For each ScanReportConcept that is created, the procedure to build Mapping-Rules proceeds as follows:

  1. The destination_field (OmopField object) of the <domain>_concept_id is found using ScanReportConcept.concept.domain_id. The destination_table is linked to the object.

  2. From the source_field or source_value of the ScanReportConcept.content_type the source_table is found.

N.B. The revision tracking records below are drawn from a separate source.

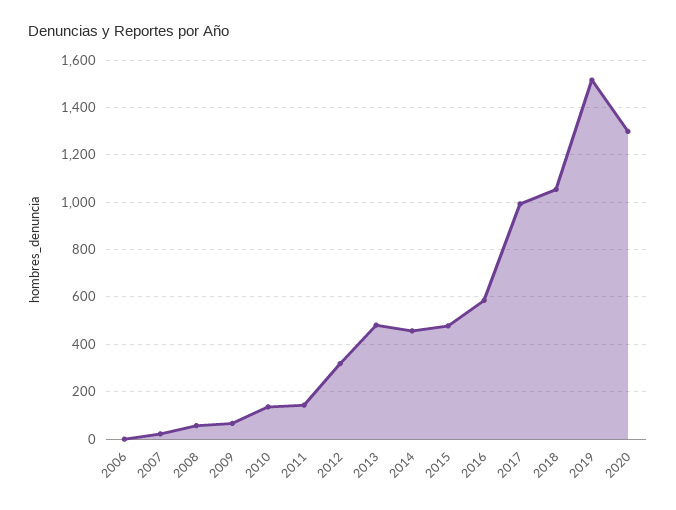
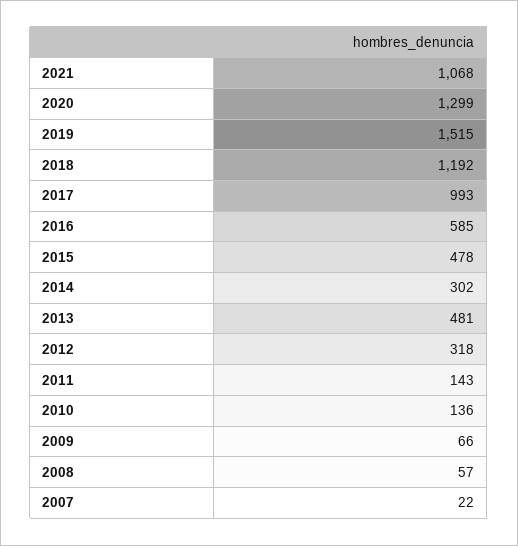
2006: 0 -> none
2014: 450 -> 302
2018: 1050 -> 1192
2021: none -> 1068

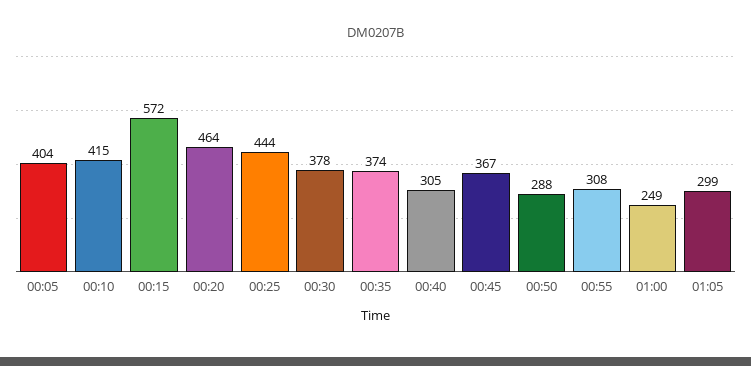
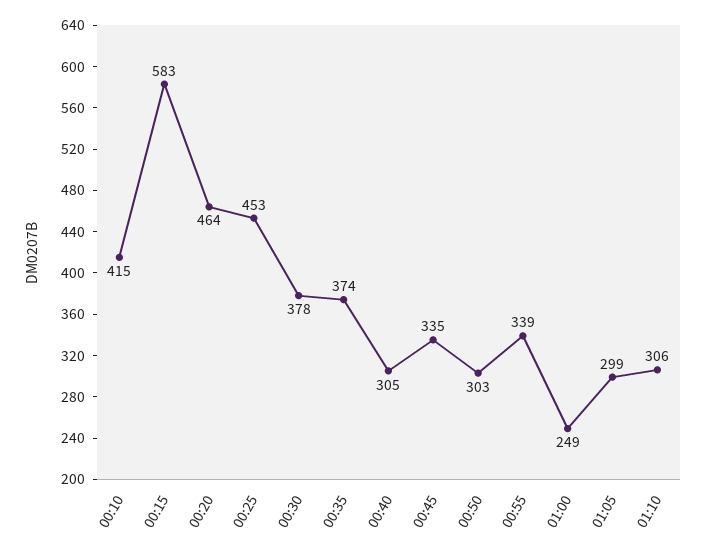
00:05: 404 -> none
00:15: 572 -> 583
00:25: 444 -> 453
00:45: 367 -> 335
00:50: 288 -> 303
00:55: 308 -> 339
01:10: none -> 306

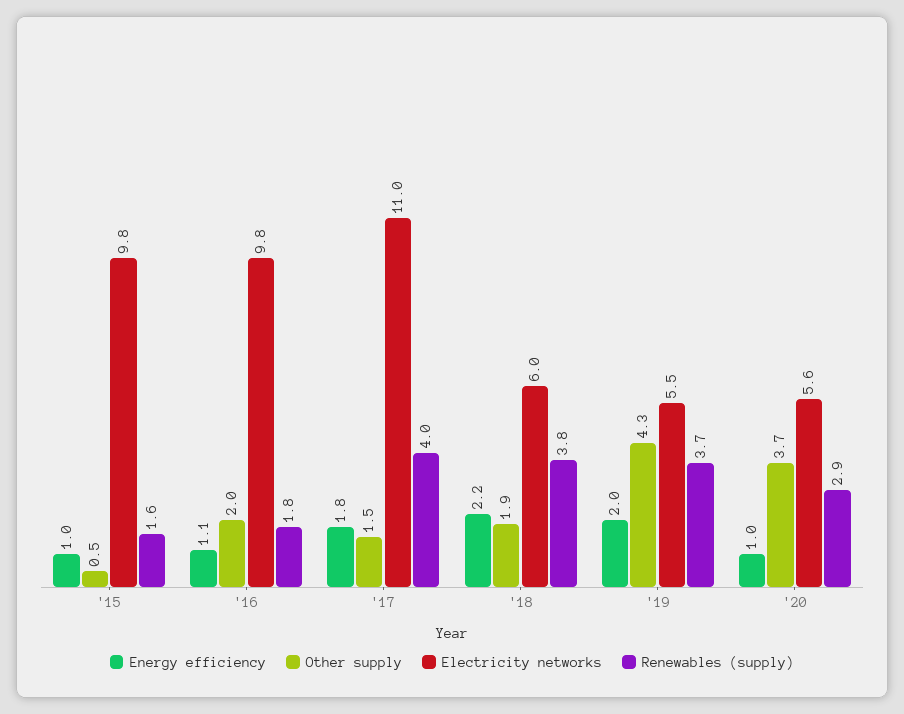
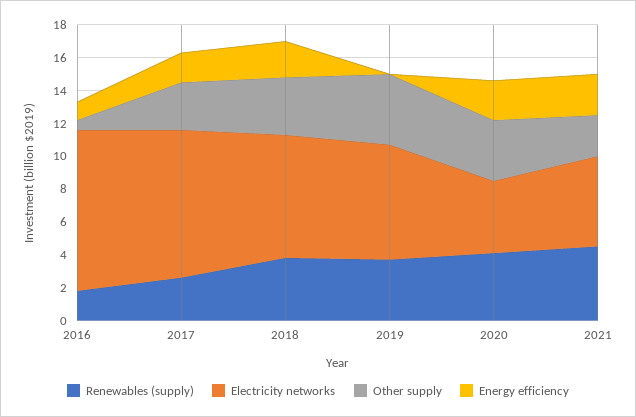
Energy efficiency, '15: 1 -> none
Other supply, '15: 0.5 -> none
Electricity networks, '15: 9.8 -> none
Renewables (supply), '15: 1.6 -> none
Other supply, '16: 2 -> 0.5
Other supply, '17: 1.5 -> 3
Electricity networks, '17: 11 -> 9
Renewables (supply), '17: 4 -> 2.5
Other supply, '18: 1.9 -> 3.5
Electricity networks, '18: 6 -> 7.5
Energy efficiency, '19: 2 -> 0
Electricity networks, '19: 5.5 -> 7
Energy efficiency, '20: 1 -> 2.5
Electricity networks, '20: 5.6 -> 4.5
Renewables (supply), '20: 2.9 -> 4
Renewables (supply), 2021: none -> 4.5
Electricity networks, 2021: none -> 5.5
Other supply, 2021: none -> 2.5
Energy efficiency, 2021: none -> 2.5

  3. At least five common mapping rules are first created:

1. Person ID

Is created for the destination_field of the (already found) destination_table:

  • Every CDM object contains a person_id
  • The rule is built with the current source_table and source_value or source_field, as well as with the concept, linking it to the destination_table.

2. Date Events

At least one date based destination_field of the associated destination_table is created:

  • Every CDM object must contain at least one date_event
  • They are determined by the global variable m_date_field_mapper which is defined in services_rules.py:
    m_date_field_mapper = {
        'person': ['birth_datetime'],
        'condition_occurrence': ['condition_start_datetime','condition_end_datetime'],
        'measurement':['measurement_datetime'],
        'observation':['observation_datetime']
    }
    
  • As can be seen, most CDM objects have one date event, however condition_occurrence is an example where two date events are/were needed

Info

This was a request from the data-team to also map condition_end_datetime, with the current implementation, the condition_start_datetime == condition_end_datetime.

Attention

OHDSI/OMOP say the standard is to set condition_end_datetime = condition_start_datetime + 30 days Previously this was handled automatically by the ETL-Tool, and via operations, which is now no-longer used.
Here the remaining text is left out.